1060 In ancient Greece and Rome, every citizen was considered as a soldier; but in modern times, the combatant is distinguished from the non-combatant part of the nation, and there are different classes of Rights of War applicable to these different classes of persons.

1061 The Rights of War, as they affect Combatants, are purified from much that was savage and cruel in their earlier form, by taking into account the general conception of War; that it is the use of the public Force of the State in order to enforce its asserted Right. The public Force, Armies and Navies with their munitions, act so as to damage, defeat, and destroy the Armies and Navies of the enemy. Armies are defeated by destroying their organization; and hence, as soon as a man, or a body of men, by surrendering, has ceased to belong to the organization of the army, he is no longer an object of active hostility. He is a prisoner. The same is the case, when a ship, in a fleet, strikes her colours. In the siege and capture of a fortress, the amount of severity exercised upon the defenders of the place, depends upon the obstinacy of the struggle between them and the assailants. If the defense have been very obstinate, and the place is taken by storm, the practices of War, up to the most modern times, partake of the savage and cruel habits of the rudest nations. But though, on such occasions, unresisting men and helpless women may suffer death or violence in hot blood, the voice of all civilized nations

condemns, as violaters of the Rights of War, the soldiers who commit such deeds in cold blood. Sometimes severities are inflicted upon a captured garrison, professedly on account of a resistance too long protracted. In such cases, the severity may be considered as a punishment which the Laws of War entitle the victor to inflict, in return for damage and delay which the defenders have needlessly occasioned him, since their ultimate success was hopeless. The Romans spared the garrison of a place, if it surrendered before the battering-ram struck the walls. To put to the sword the garrison of a captured place, in order to strike terror into other places, and paralyse their resistance, is a course which has an aspect of savage cruelty; yet it is asserted to be conformable to the Laws of War; and has even been defended, as humane, because it tends to bring the war to an end. In like manner, the putting prisoners to death in the way of retaliation, or of punishment from violated faith, has a most cruel aspect; yet if this be not done, how is the cruelty, when commenced on one side, to be punished or stopped? and how can there be any value in the giving of Hostages for the performance of a treaty? That War has necessarily inhuman features, such as these, shows us how much the cause of humanity requires that the operation of War should be superseded in all possible cases.

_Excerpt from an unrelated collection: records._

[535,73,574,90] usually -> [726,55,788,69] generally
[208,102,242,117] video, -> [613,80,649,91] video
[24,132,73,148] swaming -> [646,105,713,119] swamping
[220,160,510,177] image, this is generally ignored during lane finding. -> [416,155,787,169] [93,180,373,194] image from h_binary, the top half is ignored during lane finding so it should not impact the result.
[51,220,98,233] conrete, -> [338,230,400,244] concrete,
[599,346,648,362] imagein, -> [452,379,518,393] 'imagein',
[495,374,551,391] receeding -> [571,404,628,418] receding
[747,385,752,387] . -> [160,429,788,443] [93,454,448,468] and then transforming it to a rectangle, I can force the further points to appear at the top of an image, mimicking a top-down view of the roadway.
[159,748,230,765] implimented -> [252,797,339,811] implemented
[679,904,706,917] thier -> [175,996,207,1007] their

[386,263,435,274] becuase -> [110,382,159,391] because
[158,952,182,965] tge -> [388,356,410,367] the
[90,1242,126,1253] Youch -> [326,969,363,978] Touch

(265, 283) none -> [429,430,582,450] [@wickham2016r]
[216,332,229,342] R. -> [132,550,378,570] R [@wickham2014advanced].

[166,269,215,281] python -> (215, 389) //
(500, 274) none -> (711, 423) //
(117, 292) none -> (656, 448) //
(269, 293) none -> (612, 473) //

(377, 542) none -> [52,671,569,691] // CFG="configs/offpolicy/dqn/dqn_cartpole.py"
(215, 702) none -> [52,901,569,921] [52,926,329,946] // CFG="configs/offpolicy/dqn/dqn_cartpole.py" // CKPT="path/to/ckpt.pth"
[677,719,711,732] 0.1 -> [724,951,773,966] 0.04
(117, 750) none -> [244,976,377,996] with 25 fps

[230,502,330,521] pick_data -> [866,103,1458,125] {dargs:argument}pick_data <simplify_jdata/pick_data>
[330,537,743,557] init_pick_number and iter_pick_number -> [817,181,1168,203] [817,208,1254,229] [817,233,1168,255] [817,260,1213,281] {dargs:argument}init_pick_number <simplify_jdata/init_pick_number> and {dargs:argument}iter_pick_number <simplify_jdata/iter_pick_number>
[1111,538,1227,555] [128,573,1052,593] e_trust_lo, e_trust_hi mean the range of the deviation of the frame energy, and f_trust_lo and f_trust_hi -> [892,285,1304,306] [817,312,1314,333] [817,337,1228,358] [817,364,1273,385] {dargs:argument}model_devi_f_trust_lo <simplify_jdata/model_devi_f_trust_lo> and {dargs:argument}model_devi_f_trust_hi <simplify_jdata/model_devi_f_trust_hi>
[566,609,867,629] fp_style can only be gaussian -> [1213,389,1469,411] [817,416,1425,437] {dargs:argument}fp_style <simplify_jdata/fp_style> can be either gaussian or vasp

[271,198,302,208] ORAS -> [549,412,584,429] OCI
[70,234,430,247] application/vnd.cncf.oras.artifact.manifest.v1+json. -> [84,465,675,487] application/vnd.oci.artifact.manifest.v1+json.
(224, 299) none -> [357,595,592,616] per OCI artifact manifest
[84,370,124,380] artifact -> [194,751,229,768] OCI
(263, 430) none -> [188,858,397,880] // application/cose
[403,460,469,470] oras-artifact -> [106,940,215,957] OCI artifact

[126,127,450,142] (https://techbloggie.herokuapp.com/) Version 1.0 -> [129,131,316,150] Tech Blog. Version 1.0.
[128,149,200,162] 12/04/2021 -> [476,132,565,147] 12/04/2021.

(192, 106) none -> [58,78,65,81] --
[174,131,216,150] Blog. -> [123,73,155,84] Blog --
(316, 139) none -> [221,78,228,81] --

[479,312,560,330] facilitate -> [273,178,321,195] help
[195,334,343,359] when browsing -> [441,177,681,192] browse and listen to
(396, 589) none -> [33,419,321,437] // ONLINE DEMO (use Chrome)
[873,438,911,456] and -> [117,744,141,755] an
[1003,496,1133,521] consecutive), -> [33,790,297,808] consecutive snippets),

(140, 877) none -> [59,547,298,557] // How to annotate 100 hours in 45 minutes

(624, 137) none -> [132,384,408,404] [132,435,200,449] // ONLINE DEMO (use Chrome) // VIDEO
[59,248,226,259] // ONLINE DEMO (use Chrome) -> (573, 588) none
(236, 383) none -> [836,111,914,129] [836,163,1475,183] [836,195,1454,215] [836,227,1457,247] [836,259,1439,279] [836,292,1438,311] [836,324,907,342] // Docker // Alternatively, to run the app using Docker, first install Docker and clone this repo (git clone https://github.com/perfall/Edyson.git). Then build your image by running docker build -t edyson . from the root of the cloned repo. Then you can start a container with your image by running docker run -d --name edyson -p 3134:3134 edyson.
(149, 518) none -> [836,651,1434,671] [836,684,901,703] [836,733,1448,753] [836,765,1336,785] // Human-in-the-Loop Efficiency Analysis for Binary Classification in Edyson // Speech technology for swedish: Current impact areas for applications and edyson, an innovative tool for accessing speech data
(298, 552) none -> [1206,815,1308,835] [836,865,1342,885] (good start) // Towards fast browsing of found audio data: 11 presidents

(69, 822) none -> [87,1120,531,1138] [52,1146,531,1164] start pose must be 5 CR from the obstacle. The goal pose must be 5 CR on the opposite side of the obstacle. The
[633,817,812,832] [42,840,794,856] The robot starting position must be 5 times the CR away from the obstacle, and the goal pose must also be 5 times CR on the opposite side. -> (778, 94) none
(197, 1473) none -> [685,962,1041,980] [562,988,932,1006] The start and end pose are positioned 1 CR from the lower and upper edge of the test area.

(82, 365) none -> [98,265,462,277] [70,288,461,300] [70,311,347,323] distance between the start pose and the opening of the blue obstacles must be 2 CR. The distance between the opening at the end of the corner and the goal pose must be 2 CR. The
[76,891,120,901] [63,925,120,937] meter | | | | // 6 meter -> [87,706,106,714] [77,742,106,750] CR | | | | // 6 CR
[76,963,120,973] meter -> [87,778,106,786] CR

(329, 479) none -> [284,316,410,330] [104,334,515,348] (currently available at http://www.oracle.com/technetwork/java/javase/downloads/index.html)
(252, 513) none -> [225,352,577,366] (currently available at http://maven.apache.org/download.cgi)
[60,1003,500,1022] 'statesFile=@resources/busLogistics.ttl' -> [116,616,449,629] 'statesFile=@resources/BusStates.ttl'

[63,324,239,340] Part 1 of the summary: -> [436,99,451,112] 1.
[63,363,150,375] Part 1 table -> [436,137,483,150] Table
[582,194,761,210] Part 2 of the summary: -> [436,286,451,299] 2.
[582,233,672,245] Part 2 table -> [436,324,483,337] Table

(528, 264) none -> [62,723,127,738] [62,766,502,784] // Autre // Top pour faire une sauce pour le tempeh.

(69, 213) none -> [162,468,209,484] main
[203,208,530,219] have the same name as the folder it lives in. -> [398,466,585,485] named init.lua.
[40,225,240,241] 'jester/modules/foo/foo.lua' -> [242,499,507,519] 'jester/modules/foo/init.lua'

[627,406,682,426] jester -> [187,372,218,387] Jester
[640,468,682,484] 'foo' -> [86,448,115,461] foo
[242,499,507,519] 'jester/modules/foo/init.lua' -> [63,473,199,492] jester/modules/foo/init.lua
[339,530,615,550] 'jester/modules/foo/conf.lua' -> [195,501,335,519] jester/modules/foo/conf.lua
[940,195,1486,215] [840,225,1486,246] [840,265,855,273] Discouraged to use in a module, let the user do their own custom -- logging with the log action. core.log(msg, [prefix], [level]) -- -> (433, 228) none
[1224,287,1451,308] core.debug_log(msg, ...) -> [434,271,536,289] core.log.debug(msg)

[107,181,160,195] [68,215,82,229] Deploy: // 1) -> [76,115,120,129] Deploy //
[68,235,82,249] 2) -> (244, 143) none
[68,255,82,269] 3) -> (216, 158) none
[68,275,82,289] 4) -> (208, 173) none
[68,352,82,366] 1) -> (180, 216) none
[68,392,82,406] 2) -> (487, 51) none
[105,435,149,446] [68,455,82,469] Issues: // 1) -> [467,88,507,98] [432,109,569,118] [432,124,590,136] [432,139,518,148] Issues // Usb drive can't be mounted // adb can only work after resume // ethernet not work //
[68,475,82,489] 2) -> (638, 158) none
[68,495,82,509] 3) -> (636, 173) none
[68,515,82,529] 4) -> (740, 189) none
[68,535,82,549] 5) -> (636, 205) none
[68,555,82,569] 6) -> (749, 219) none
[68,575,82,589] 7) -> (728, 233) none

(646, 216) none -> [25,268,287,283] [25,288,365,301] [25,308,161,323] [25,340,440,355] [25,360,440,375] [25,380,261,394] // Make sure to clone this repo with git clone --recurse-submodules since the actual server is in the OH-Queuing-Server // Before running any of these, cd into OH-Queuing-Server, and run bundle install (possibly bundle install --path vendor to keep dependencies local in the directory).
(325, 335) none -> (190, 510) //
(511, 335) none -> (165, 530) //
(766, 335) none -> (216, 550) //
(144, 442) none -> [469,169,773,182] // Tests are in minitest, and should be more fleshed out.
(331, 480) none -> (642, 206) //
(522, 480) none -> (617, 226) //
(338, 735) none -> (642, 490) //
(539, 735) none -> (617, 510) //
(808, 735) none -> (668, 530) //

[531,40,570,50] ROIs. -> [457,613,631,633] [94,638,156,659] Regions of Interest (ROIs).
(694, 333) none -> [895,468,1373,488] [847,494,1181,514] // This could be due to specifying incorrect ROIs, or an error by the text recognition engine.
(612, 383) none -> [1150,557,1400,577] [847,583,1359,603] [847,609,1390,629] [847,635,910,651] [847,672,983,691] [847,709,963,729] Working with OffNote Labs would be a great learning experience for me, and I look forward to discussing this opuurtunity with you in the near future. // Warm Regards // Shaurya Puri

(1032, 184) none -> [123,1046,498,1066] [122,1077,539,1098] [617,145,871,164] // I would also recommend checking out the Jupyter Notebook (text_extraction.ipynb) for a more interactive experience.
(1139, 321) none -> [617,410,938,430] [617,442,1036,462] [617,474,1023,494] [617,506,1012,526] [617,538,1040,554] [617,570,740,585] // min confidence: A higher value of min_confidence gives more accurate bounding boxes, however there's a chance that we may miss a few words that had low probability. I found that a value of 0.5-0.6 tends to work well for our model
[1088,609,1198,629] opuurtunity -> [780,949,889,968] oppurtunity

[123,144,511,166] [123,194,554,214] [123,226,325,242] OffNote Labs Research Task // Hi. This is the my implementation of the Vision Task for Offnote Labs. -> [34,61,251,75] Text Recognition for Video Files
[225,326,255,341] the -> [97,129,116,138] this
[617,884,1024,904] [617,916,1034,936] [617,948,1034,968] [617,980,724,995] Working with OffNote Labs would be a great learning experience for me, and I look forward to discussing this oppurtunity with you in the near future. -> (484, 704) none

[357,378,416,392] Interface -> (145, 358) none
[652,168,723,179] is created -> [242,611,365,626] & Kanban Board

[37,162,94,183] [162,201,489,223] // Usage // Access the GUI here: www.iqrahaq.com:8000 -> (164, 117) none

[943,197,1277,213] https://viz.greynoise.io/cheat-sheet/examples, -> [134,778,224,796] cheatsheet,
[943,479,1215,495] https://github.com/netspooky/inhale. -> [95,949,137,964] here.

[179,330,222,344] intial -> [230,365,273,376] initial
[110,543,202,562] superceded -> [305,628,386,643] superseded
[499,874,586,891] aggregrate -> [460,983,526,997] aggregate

1062 The Laws of War which limit the modes of action of the combatants, flow from the conception of War,-that it is the Action of one State against another State, to enforce justice by its public force. The force used is to be public; hence assassins, poisoners, secret incendiaries, are prohibited. Damage done by such means, cannot be avowed by a State; and hence, cannot be a part of the conduct by which the State publicly seeks justice. Also, such damage cannot be used so as to make a State alter its conduct, and therefore cannot be used so as to obtain justice. But this view does not prohibit operations which are clandestine for a time, as an ambush, or a mine; for these are works of an army, and have the same results as other acts of warfare.

1063 Stratagems are frequently employed in warfare; and it may appear difficult to reconcile some of these with Good Faith; as when a general allows his enemy to get hold of letters, or informants, purposely contrived to deceive. But it is to be recollected, that the Rules of Good Faith apply only to those modes of communication with regard to which there is a Mutual Understanding. Soldiers are bound in Good Faith to respect a truce, a flag of truce, a demand of parley, or any other recognized mode

of communication between combatants: for these proceedings are conformable to known Laws of War, and tend to the termination of hostilities. But when a general judges of his enemy's intentions by his motions,-the information of neutral persons, intercepted letters, and the like,-he rests, not upon a mutual understanding, but upon his own sagacity and vigilance, in detecting the truth from the appearance. At the same time, the Laws of War allow him to visit, with the utmost severity, any person who intentionally misleads him by false intelligence.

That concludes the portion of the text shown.